Nonparametric Variational Information Bottleneck (NVIB)

The NVIB Python package containing the NVIB layer and the Denoising attention module. This is the package for the papers:

[Tag v1.0] A Variational AutoEncoder for Transformers with Nonparametric Variational Information Bottleneck (ICLR 2023)
[Tag v2.0] Learning to Abstract with Nonparametric Variational Information Bottleneck (EMNLP 2023)
[Tag v3.0] Nonparametric Variational Regularisation of Pretrained Transformers (COLM 2024)

Please cite the original authors for their work in any publication(s) that uses this work:

@inproceedings{henderson23_nvib,
author    = {James Henderson and Fabio Fehr},
title     = {{A VAE for Transformers with Nonparametric Variational Information Bottleneck}},
year      = {2023},
booktitle = {International Conference on Learning Representations},
url={https://openreview.net/forum?id=6QkjC_cs03X}
}

@inproceedings{behjati2023learning,
title={Learning to Abstract with Nonparametric Variational Information Bottleneck},
author={Melika Behjati and Fabio James Fehr and James Henderson},
booktitle={The 2023 Conference on Empirical Methods in Natural Language Processing},
year={2023},
url={https://openreview.net/forum?id=vU0KbvQ91x}
}

@inproceedings{fehr2024nonparametric,
title={Nonparametric Variational Regularisation of Pretrained Transformers},
author={Fabio James Fehr and James Henderson},
booktitle={First Conference on Language Modeling},
year={2024},
url={https://openreview.net/forum?id=Zu8OWNUC0u}
}

Description

The NVIB project containing the NVIB layer and the Denoising attention functions for training and evaluation time.

Requirements

Python 3.10
PyTorch 2.0.0
pytest

Installation

Clone this repository.
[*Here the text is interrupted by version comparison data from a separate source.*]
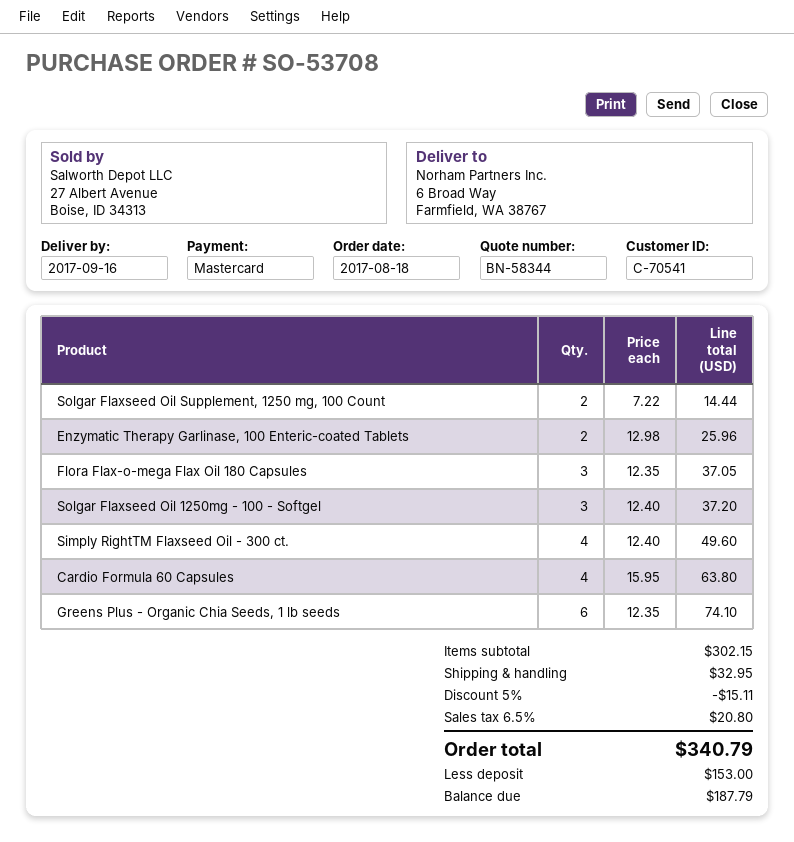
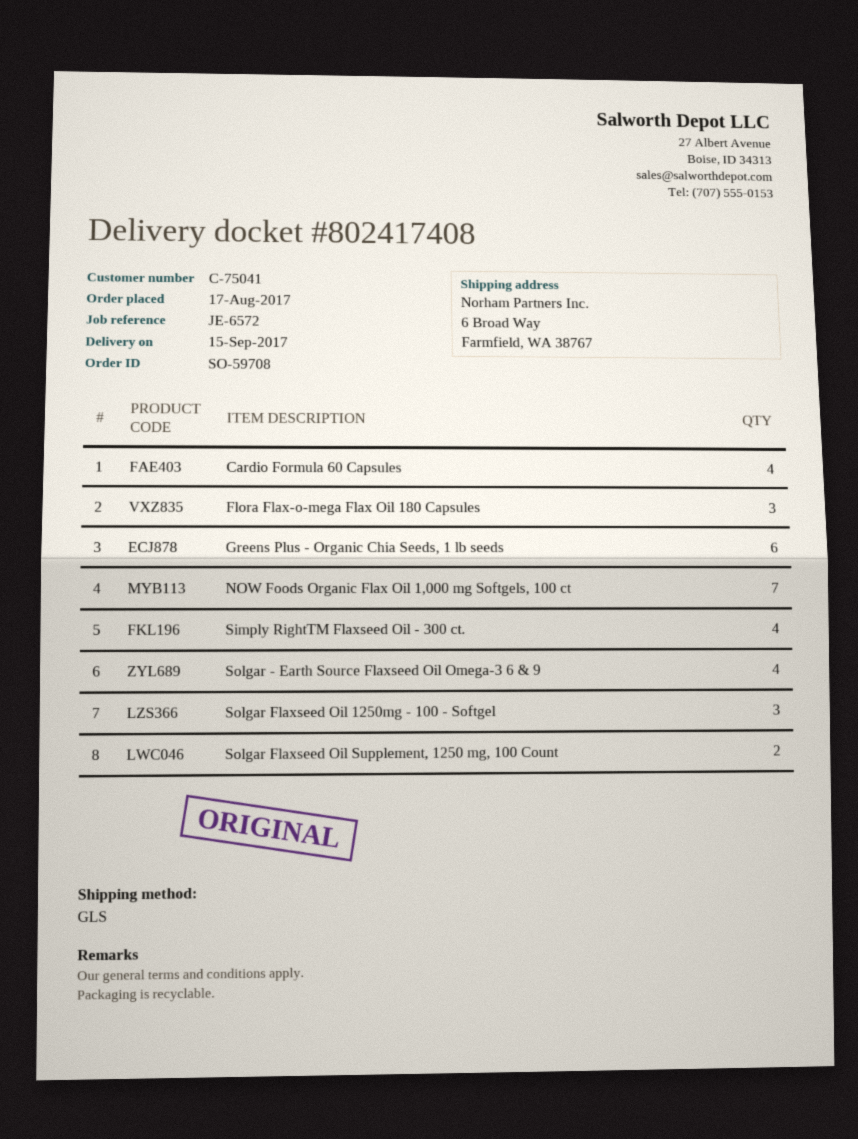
order number: SO-53708 -> SO-59708
order date: 2017-08-18 -> 2017-08-17
delivery date: 2017-09-16 -> 2017-09-15
customer number: C-70541 -> C-75041
Enzymatic Therapy Garlinase, 100 Enteric-coated Tablets: 2 -> none
NOW Foods Organic Flax Oil 1,000 mg Softgels, 100 ct: none -> 7
Solgar - Earth Source Flaxseed Oil Omega-3 6 & 9: none -> 4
Activate your environment and install this package locally into your environment:

git clone https://gitlab.idiap.ch/ffehr/nvib.git
pip install nvib/.

Or use the environment.yml file to create a new conda environment

conda env create -f environment.yml
conda activate nvib

Testing

We test that NVIB layer and the Denoising attention functions are equivalent to scaled dot product attention.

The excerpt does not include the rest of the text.